"Efficient" can have different interpretations. Based on your description (especially the mention of generators) I'm guessing you mean memory and computational efficiency (use as little memory as possible and avoid repeated loops over the same data). With that thought, here's one go:
def df_gen(filename, sheet_names):
with xlrd.open_workbook(filename, on_demand=True) as xl_file:
for sheet in sheet_names:
yield pd.read_excel(
xl_file, sheetname=sheet, engine='xlrd').assign(source=sheet)
# tell xlrd to let the sheet leave memory
xl_file.unload_sheet(sheet)
This makes use of xlrd's "worksheets on demand" feature to avoid loading the entire Excel document into memory. Sheets are explicitly unloaded from memory after DataFrames are constructed. Because this uses yield
it's a generator and how many dataframes are simultaneously created depends on your usage. Here's an example usage passing this generator to pandas.concat
:
df = pd.concat(df_gen('file_name.xlsx', ['sheet1', 'sheet2']), ignore_index=True)
Note, though, that concat
materializes everything in the generator before doing the concatenation, so this doesn't necessarily end up being any more efficient than your example of building up a list except that my function deliberately manages the resource usage of the xlrd workbook. In this case I think you end up with 1 or 2 copies of the data in memory at once depending on the internals of concat
.
If you are really worried about memory you could use the generator to iteratively build a dataframe one sheet at a time:
# create a generator
gen = df_gen(str(filename), sheet_names)
# get starting point
df = next(gen)
# iterate over the rest of the generator
for next_df in gen:
df = df.append(next_df, ignore_index=True)

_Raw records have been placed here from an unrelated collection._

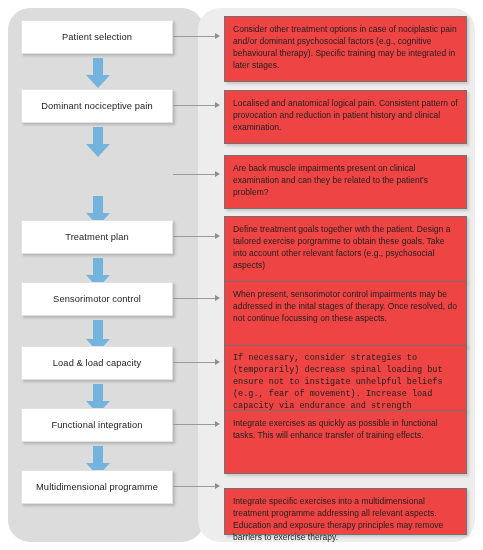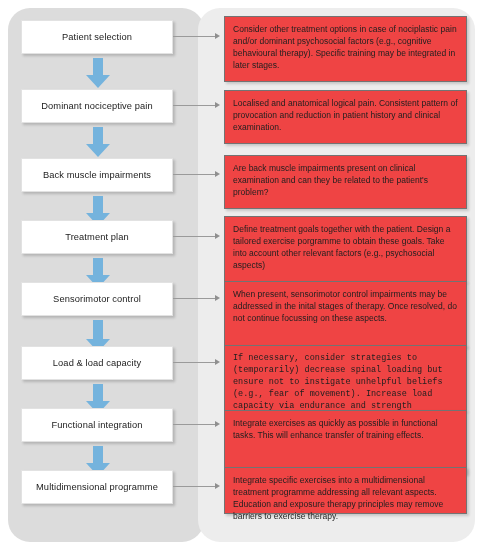--- a/index.html
+++ b/index.html
@@ -164,9 +164,6 @@
     <div class="head" style="top:17px;"></div>
   </div>
 
-  <div class="stage" style="top:158px;">
-    <span class="stage-label">Back muscle impairments</span>
-  </div>
   <div class="connector" style="left:173px; top:170px; width:48px;">
     <div class="line" style="width:42px;"></div>
     <div class="tip" style="left:42px;"></div>

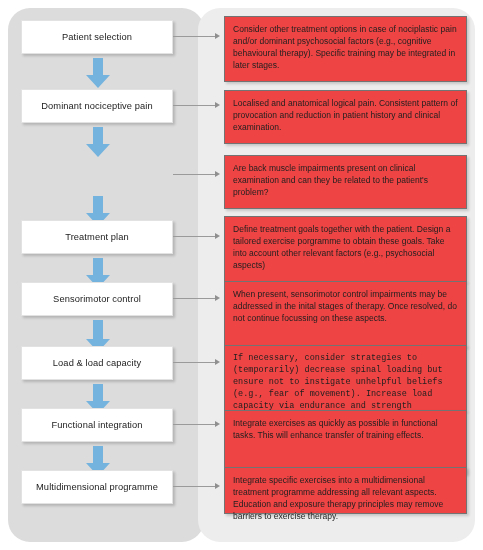--- a/index.html
+++ b/index.html
@@ -248,7 +248,7 @@
     <div class="line" style="width:42px;"></div>
     <div class="tip" style="left:42px;"></div>
   </div>
-  <div class="note" style="top:467px; height:47px;">
+  <div class="note" style="top:488px; height:47px;">
     <div class="note-text">Integrate specific exercises into a multidimensional treatment programme addressing all relevant aspects. Education and exposure therapy principles may remove barriers to exercise therapy.</div>
   </div>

I'd expect this to be less computationally efficient than calling concat
with the entire set of desired dataframes at once, though I haven't researched whether that's really true. In this case I think you end up with only 1 copy of all the data in memory at once, plus one extra copy of a sheet's data for each loop through the generator.

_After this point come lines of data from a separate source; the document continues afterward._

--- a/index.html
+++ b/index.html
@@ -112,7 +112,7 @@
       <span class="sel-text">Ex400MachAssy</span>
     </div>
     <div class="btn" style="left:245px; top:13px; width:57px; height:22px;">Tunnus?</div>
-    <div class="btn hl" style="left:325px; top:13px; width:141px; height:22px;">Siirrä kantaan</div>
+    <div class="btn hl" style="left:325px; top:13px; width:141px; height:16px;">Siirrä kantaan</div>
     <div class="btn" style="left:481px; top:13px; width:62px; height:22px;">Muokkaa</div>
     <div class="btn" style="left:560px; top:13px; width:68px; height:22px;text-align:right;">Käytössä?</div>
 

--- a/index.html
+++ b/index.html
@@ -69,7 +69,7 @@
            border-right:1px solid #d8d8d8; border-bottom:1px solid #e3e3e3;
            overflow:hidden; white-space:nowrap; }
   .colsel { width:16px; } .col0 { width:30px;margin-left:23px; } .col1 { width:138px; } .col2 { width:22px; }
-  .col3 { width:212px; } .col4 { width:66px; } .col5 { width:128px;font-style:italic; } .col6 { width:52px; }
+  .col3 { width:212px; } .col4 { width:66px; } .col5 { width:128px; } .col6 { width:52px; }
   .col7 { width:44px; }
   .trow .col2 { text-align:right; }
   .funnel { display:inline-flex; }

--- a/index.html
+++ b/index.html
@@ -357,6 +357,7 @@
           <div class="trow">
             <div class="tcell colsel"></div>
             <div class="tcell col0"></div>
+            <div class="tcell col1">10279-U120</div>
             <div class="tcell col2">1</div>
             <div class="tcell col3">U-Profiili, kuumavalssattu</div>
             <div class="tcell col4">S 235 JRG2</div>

You know your situation best, but unless these are some truly impressive Excel files I wouldn't put a ton of effort into optimizing memory and computation beyond what seem like clear wins. With that in mind, here's a short function that leverages the ability of pandas.read_excel
to read multiple sheets at once:
def sheets_to_df(filename, sheet_names):
df_dict = pd.read_excel(filename, sheetname=sheet_names)
return pd.concat(
(df.assign(source=sheet) for sheet, df in dfs.items()), ignore_index=True)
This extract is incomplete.